A questi livelli quindi, a breve termine, è preferibile aspettare quotazioni più vantaggiose mentre, in una prospettiva di lungo periodo, il metallo bianco è ancora più sottovalutato dell'oro: per porre almeno una parte dei propri risparmi al riparo dall'inflazione monetaria che sta erodendo il potere d'acquisto del nostro denaro, l'argento è oggi un ottimo affare a patto che si sia disposti a tenerlo per alcuni anni senza lasciarsi impressionare dalla volatilità di breve periodo.



Il grafico a tre anni apre nuove prospettive sui mercati delle valute. In azzurro sono segnate le divergenze che hanno anticipato la fine dei trend in essere a fine 2005. In questo contesto più ampio quindi, i movimenti attuali assumono una dimensione del tutto diversa rispetto ai grafici a due anni ed implicano ipotesi meno nette e scenari alternativi.

Il dollaro potrebbe prepararsi a sprofondare dopo aver interrotto la discesa per un eccesso di ipervenduto così come potrebbe essere giunto a fine corsa nel dicembre 2005: la fase attuale potrebbe essere la preparazione dell'ultimo attacco ai minimi, evento in grado di calamitare enormi masse di denaro pronte a scommettere sulla fine CERTA della valuta statunitense per poi venir deluse, a caro prezzo, dall'INASPETTATO movimento contrario, come sempre accade.
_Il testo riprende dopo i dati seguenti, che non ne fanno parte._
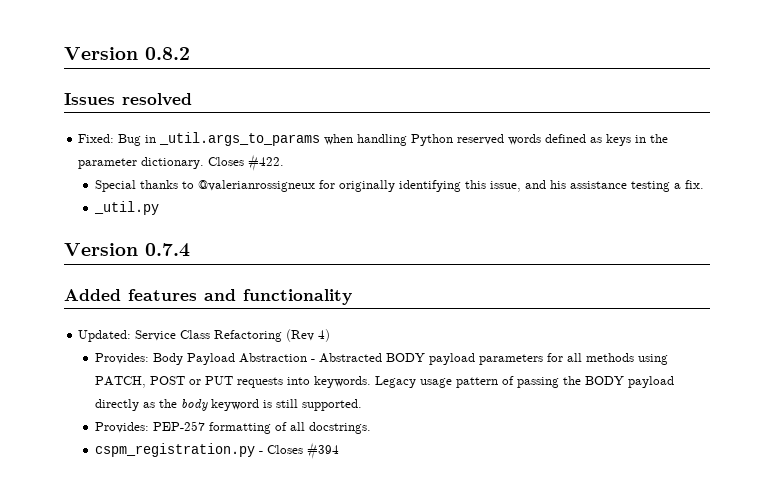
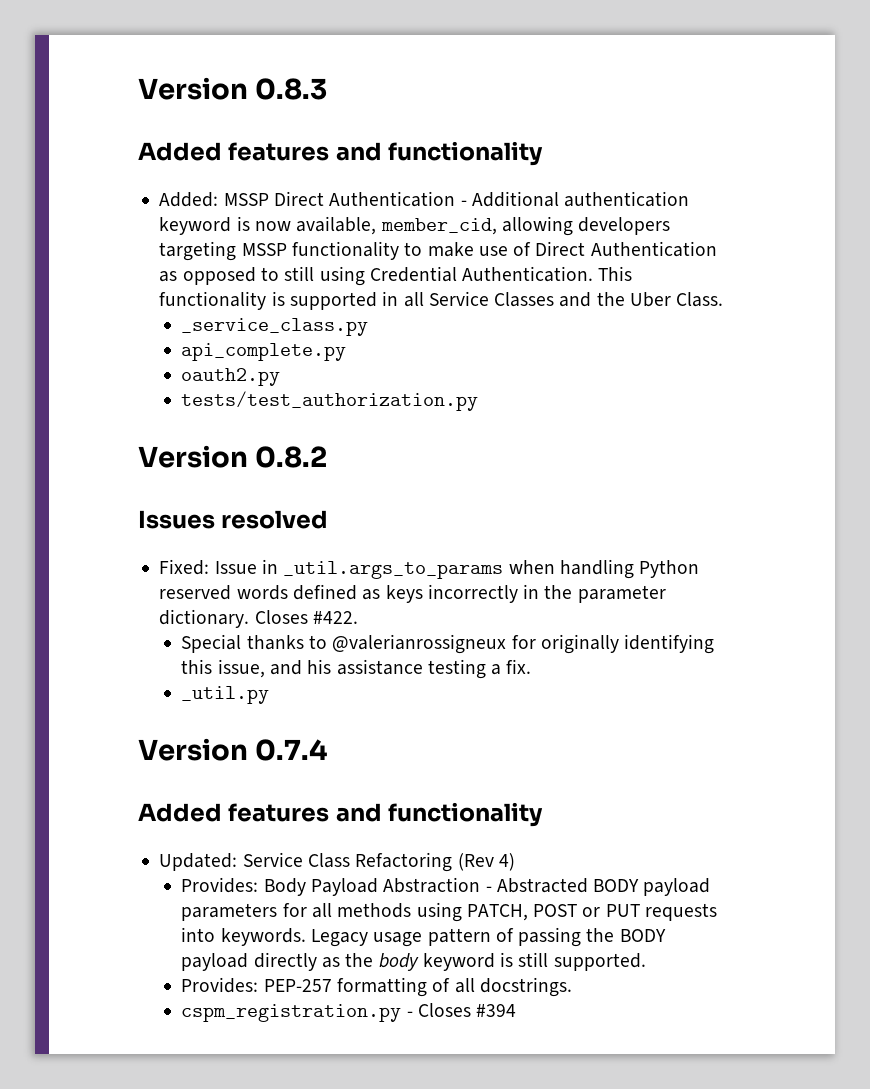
[64,47,138,60] Version -> [138,77,328,100] [138,141,544,166] [159,191,690,207] [159,216,671,236] [159,241,717,261] [159,266,633,286] [159,291,724,310] [181,318,369,336] [181,343,347,361] [181,368,281,386] [181,391,479,411] [138,445,248,468] Version 0.8.3 // Added features and functionality // Added: MSSP Direct Authentication - Additional authentication keyword is now available, member_cid, allowing developers targeting MSSP functionality to make use of Direct Authentication as opposed to still using Credential Authentication. This functionality is supported in all Service Classes and the Uber Class. // _service_class.py // api_complete.py // oauth2.py // tests/test_authorization.py // Version
[118,134,142,146] Bug -> [214,561,257,574] Issue
(632, 140) none -> [427,584,518,603] incorrectly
La stessa ambiguità vale per l'euro, come al solito speculare rispetto al dollaro, mentre lo yen, in genere così enigmatico a causa della pesante manipolazione, sembra l'unico con una direzione più decisa, almeno per le prossime settimane: il basso.

La situazione sul mercato delle valute merita quindi un'attenzione maggiore ed aggiornamenti più frequenti volti ad un'operatività di più breve periodo oltre ad una serie di precauzioni necessarie ad evitare di trovarsi sul lato sbagliato, senza opportune vie d'uscita, esposti verso un unico scenario.

Gli spazi a disposizione di questo aggiornamento weekly sono insufficienti a garantire una simile copertura: chi fosse interessato può iscriversi alla newsletter a questo link TRADING







IL GRAFICO DELLA SETTIMANA

Questa settimana il grafico è dedicato al Gas Naturale. Dopo aver segnalato l'ottima opportunità derivante dalla situazione di grave ipervenduto nell'aggiornamento del 26 maggio ed aver dato conto dei relativi guadagni in quello del 4 agosto torniamo oggi sull'argomento a causa degli sviluppi delle ultime settimane.

I fondamentali di questa preziosa materia prima sono assolutamente promettenti anche se la speculazione di breve periodo e la mancanza di eventi in grado di catalizzare l'attenzione del pubblico nei mesi estivi (nell'agosto 2005 Katrina seminava il panic buy, come sempre un ottimo segnale di vendita) hanno fatto strage fra chi ha scommesso sulla fin troppo scontata salita delle quotazioni senza incassare gli spettacolari guadagni di luglio ed agosto.

La rottura del minimo intorno a 5.5 ha di sicuro portato alla chiusura dei molti long che avevano posizionato nelle sue vicinanze gli Stop Loss, incrementando a breve la pressione di vendita.

La situazione rimane oggi però molto promettente dal punto di vista fondamentale ed ancora più vantaggiosa da quello tecnico rispetto a fine giugno, dato il panic sell (come sempre un ottimo segnale di acquisto) in atto, il forte ipervenduto, l'attuale divergenza positiva marcata su entrambi gli indicatori di breve e di lungo ed il solido supporto posto intorno a 4.5, inviolato da tre anni.

Il momento migliore per comprare è quando il panico è diffuso, quando nessuno prende in considerazione l'idea di farlo perché l'opinone comune è che un certo mercato è destinato a crollare per non riprendersi mai più.

E' raro che i mercati concedano una seconda occasione.
Ancor più raro che la seconda sia migliore della prima.